Give again, exactly and without pictures, the lines running from the line with "background: #d946ef ->" to the end of the records below.
--- START ---
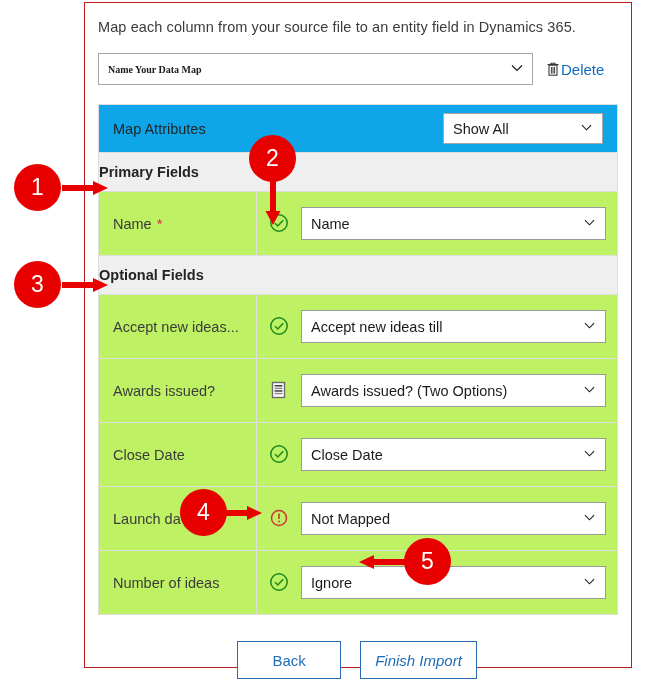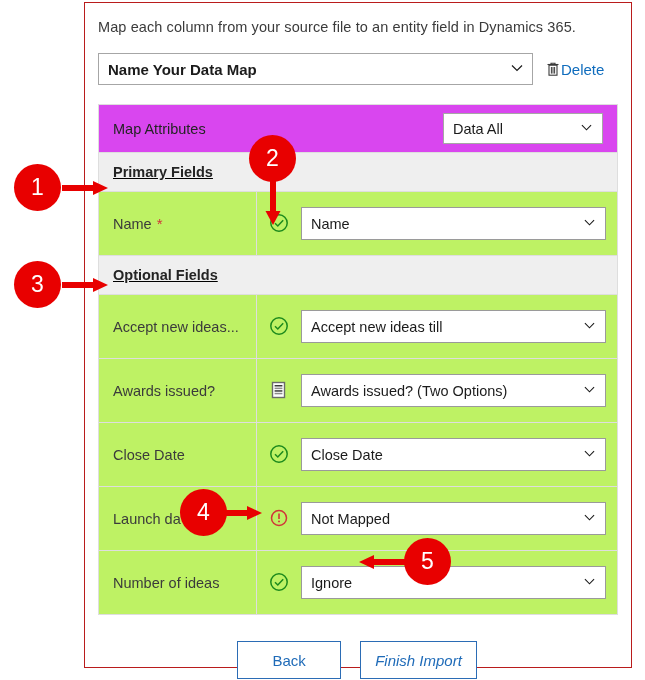"Name Your Data Map" .map-select .val { font-family: none -> Liberation Serif, serif; font-size: 15px -> 10px }
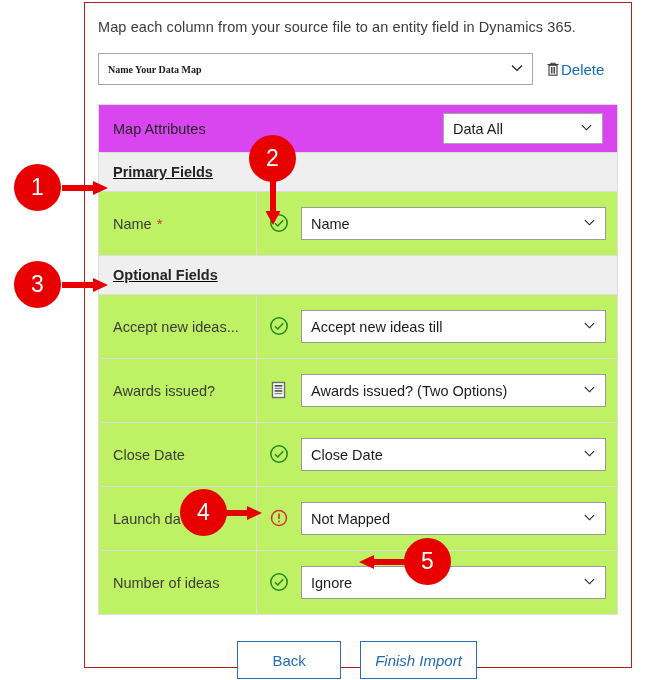"Map Attributes" .row-attrhdr { background: #d946ef -> #0ea5e9 }
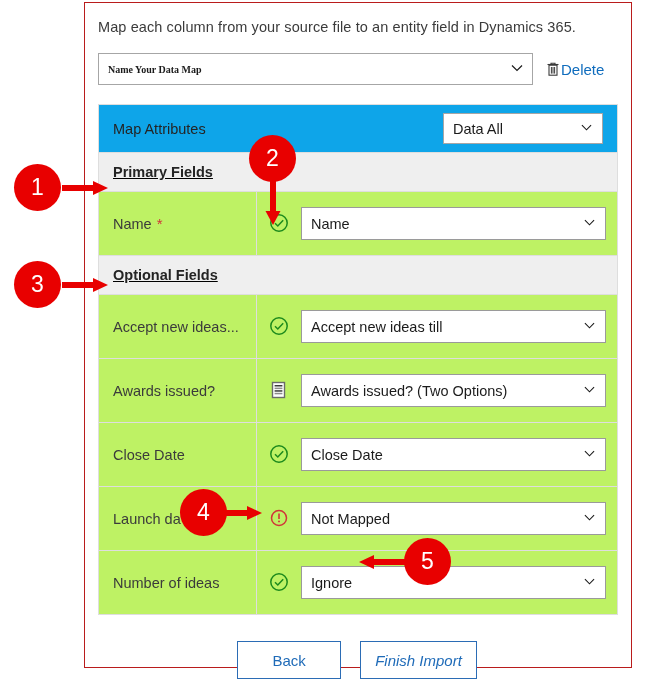"Data All" span.val { text: Data -> Show }
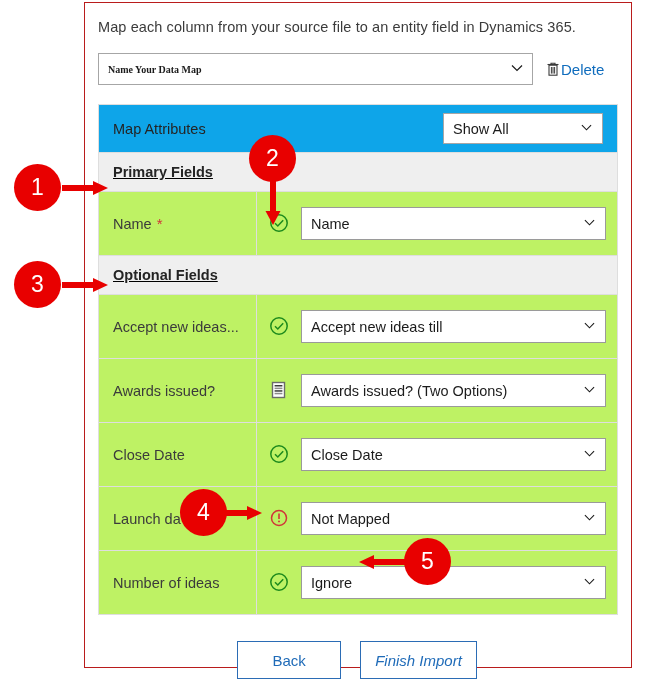"Primary Fields" .row-band { padding-left: 14px -> none; text-decoration: underline -> none }
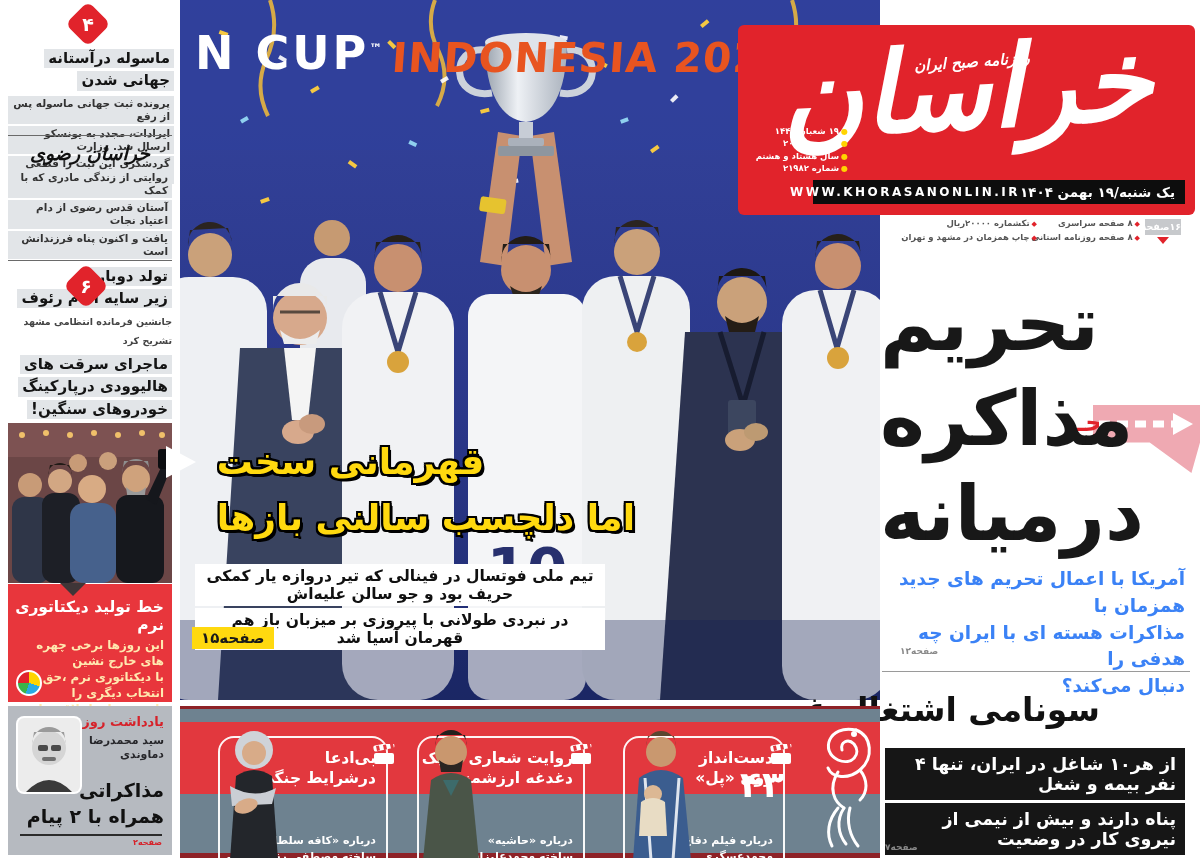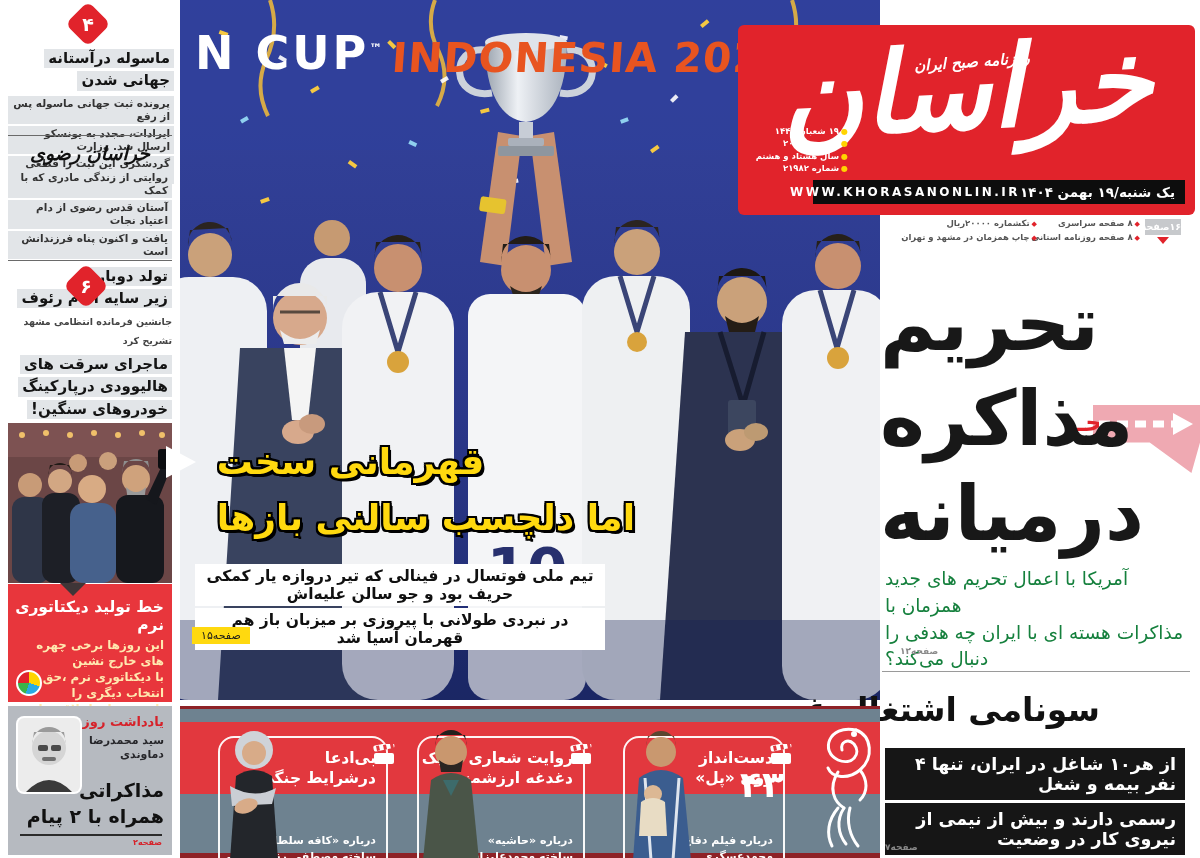"آمریکا با اعمال تحریم های" .lead-deck { color: #15803d -> #3b82f6; font-weight: 400 -> 700; text-align: left -> right }
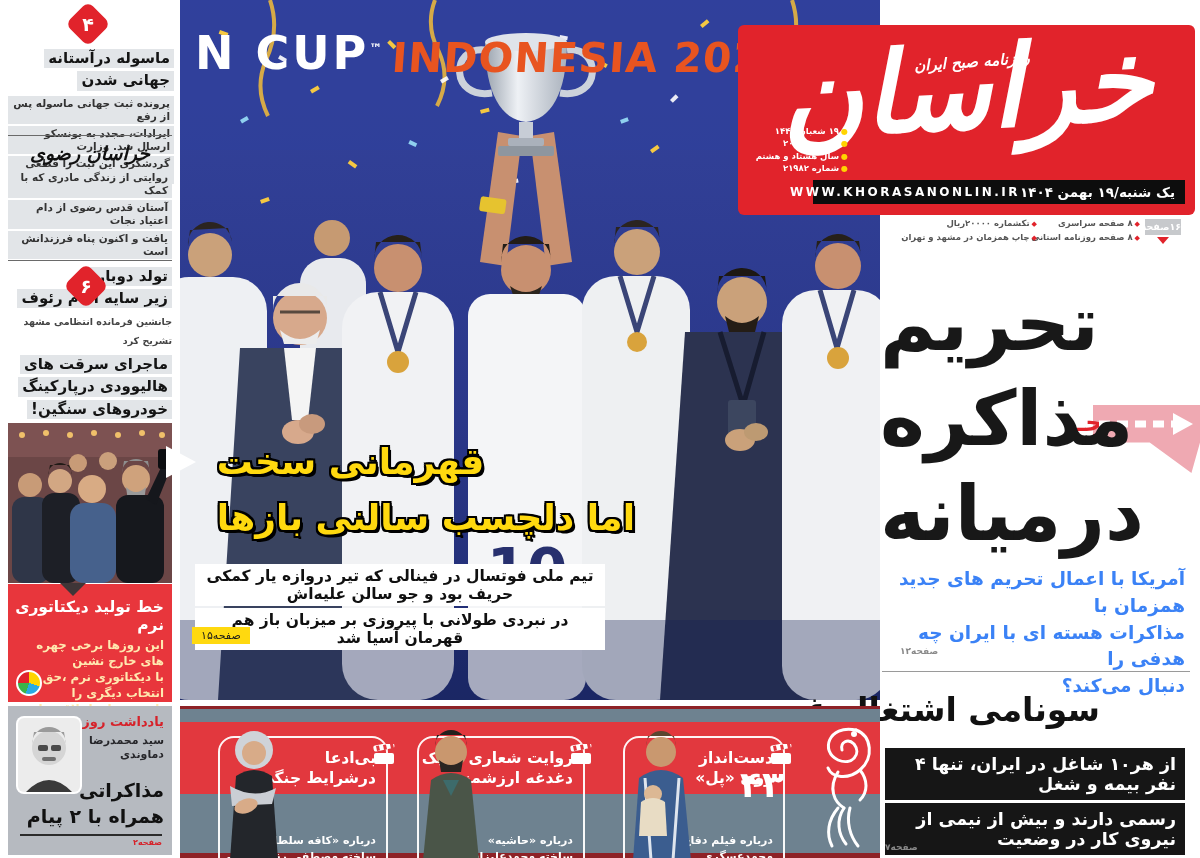"صفحه۱۵" .ptag { font-size: 11px -> 15px; font-weight: 400 -> 700 }
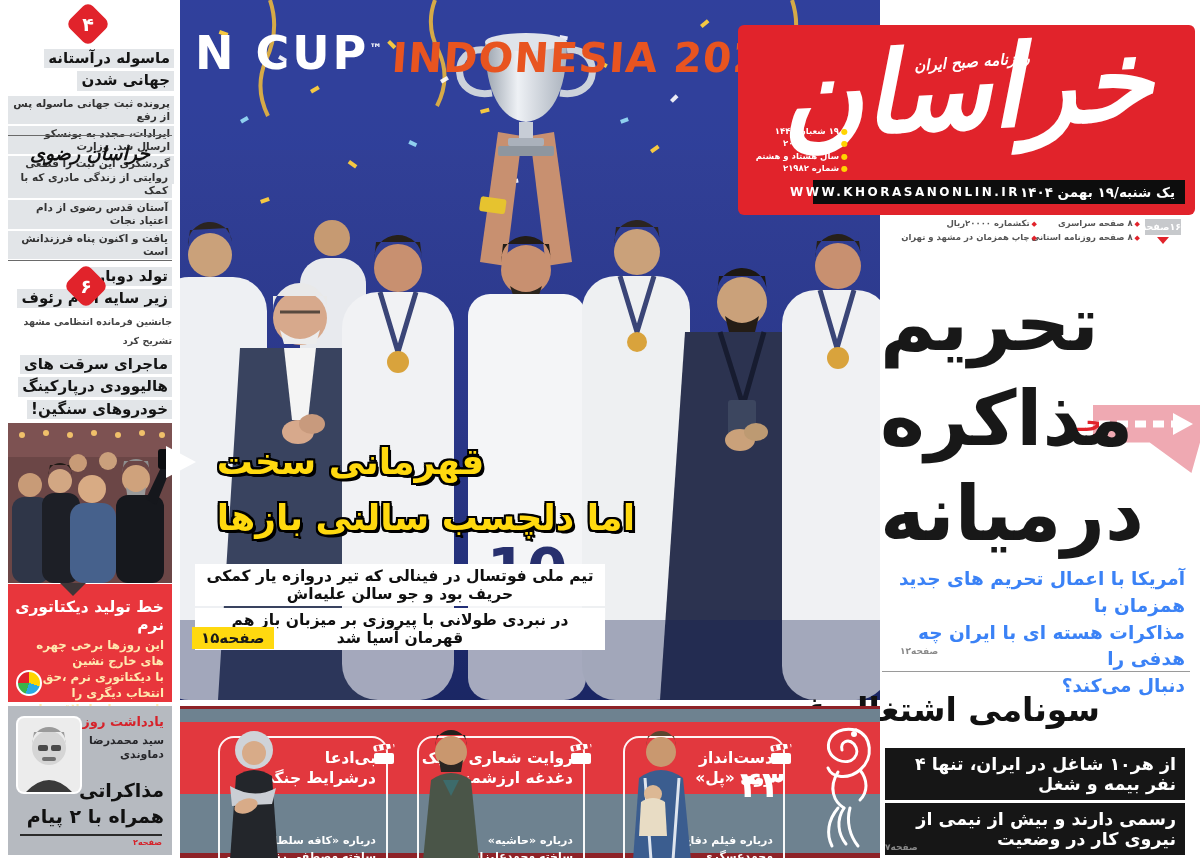"رسمی دارند و بیش از" span { text: رسمی -> پناه }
--- END ---
• _RESPONSE FOR THIS EXERCISE_:
"Map Attributes" .row-attrhdr { background: #d946ef -> #0ea5e9 }
"Data All" span.val { text: Data -> Show }
"Primary Fields" .row-band { padding-left: 14px -> none; text-decoration: underline -> none }
"آمریکا با اعمال تحریم های" .lead-deck { color: #15803d -> #3b82f6; font-weight: 400 -> 700; text-align: left -> right }
"صفحه۱۵" .ptag { font-size: 11px -> 15px; font-weight: 400 -> 700 }
"رسمی دارند و بیش از" span { text: رسمی -> پناه }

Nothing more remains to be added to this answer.